We still do not know whether Prime Minister Stephen Harper will agree to opposition demands for a public inquiry into Richard Colvin's allegations (I think he should), as he refused to take questions from reporters last night.

However, the Toronto Star, quoting a former senior NATO official, is reporting that his "office in Ottawa ' scripted and fed' the precise wording NATO officials in Kabul used to repudiate allegations of abuse 'at a time when it was privately and generally acknowledged in our office that the chances of good treatment at the hands of Afghan security forces were almost zero.'" The official also says of prisoner transfers: "It was not an issue for anyone else, though other nations ought to have been as concerned as the Canadians."

Over at the Ottawa Citizen, Matthew Fisher, after interviewing the warden of Sarpoza prison , estimates that about a dozen prisoners were tortured. The warden takes issue with reports that most of the transferred prisoners were innocent, and lauds Canadian officials who helped improve the situation at the prison.

Across the pond, the Times of London reports that Prime Minister "Gordon Brown has ordered defence chiefs to find a way of pulling some troops out of Afghanistan by the end of 2010, according to senior defence sources.
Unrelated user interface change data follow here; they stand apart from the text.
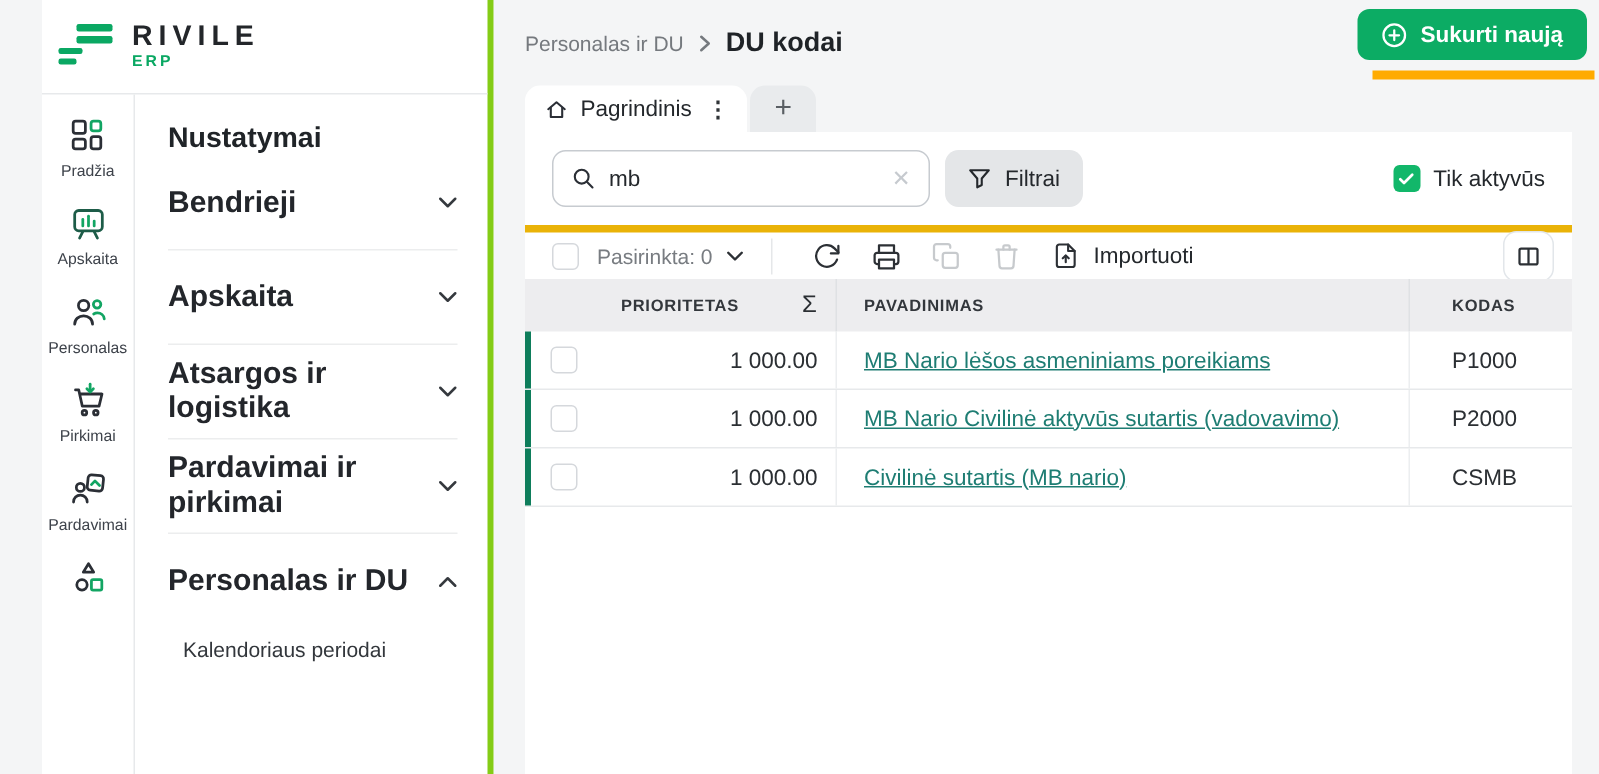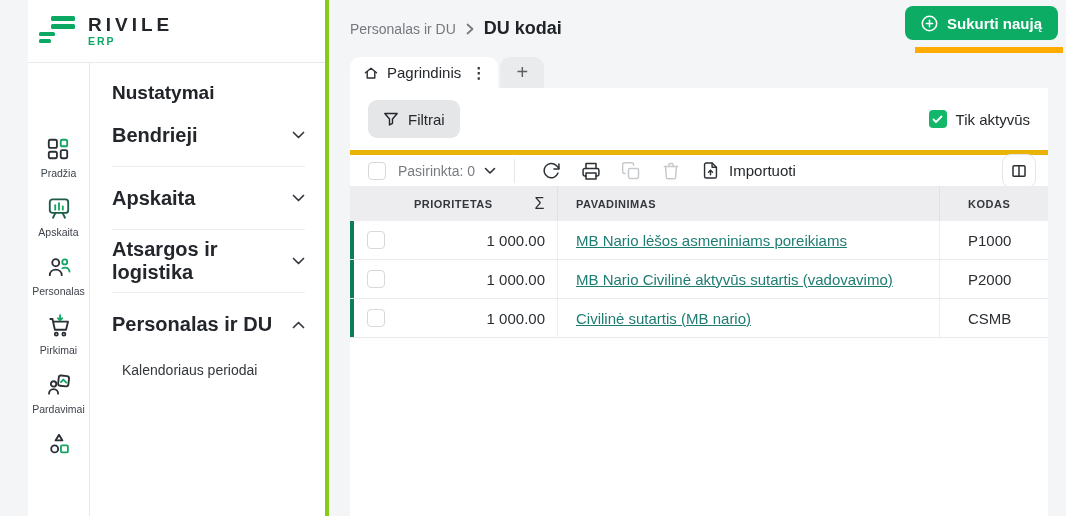"Pradžia" .rail { justify-content: center -> none }
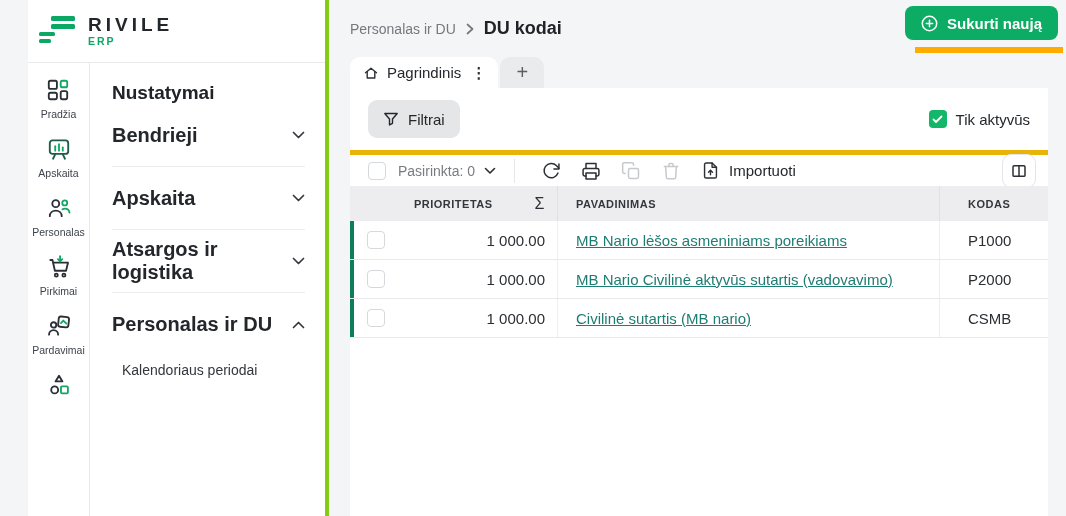"mb" div.search-box { html: none -> <div> <span> <svg> <circle></circle> <line></line> </svg> </span> <input> <span>✕</span> </div> }
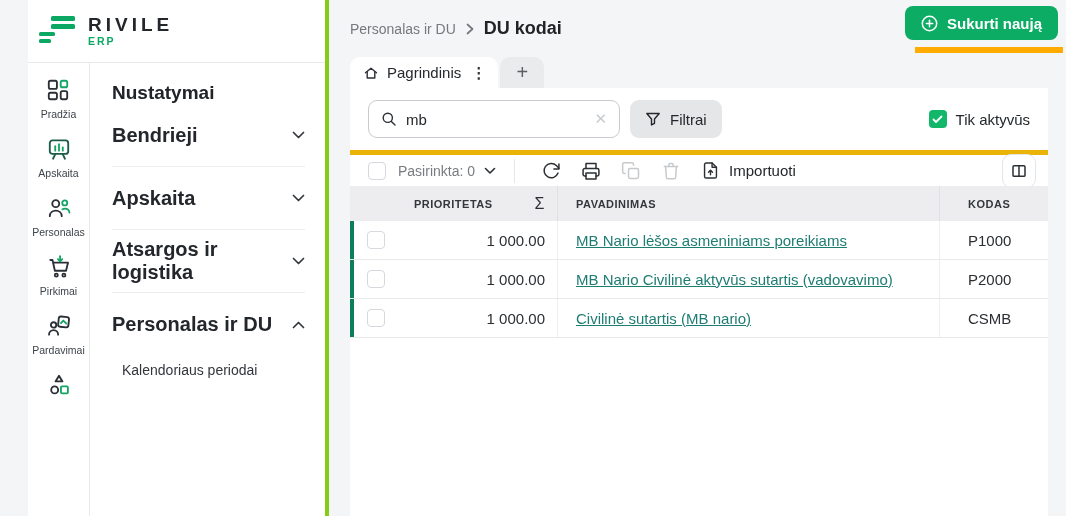"Pardavimai ir pirkimai" div.menu-item { html: none -> <div> <span>Pardavimai ir pirkimai</span> <span> <svg> <polyline></polyline> </svg> </span> </div> }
They say he wants to be able to tell voters before the expected election in May that a partial troop withdrawal will begin by Christmas next year." And Christina Lamb serves up personal reminiscences of President Hamid Karzai.

Back in Canada, Sun Media is reporting the results of a Leger poll conducted before Mr. Colvin's allegations became public: "half of Canadians (45%) said our role in Afghanistan is not driven by Canadian morals or values. And at least another two in 10 Canadians felt the campaign is morally wrong. Only 30% felt Canada sending troops to Afghanistan is morally the right thing to do." Also in Sun papers, columnist Greg Weston provides a useful chronology or the prisoner transfer issue.

The Washington Post publishes an analysis of U.S. public opinion confronting President Barack Obama as he reflects on his future course of action in Afghanistan.

The New York Times is reporting that "American and Afghan officials have begun helping a number of anti-Taliban militias that have independently taken up arms against insurgents in several parts of Afghanistan, prompting hopes of a large-scale tribal rebellion against the Taliban. … The American plan echoes a similar movement that unfolded in Iraq, beginning in late 2006, in which Sunni tribes turned against Islamist extremists."

The Los Angeles Times reports that a rocket was fired at an Afghan hotel housing foreign humanitarian workers.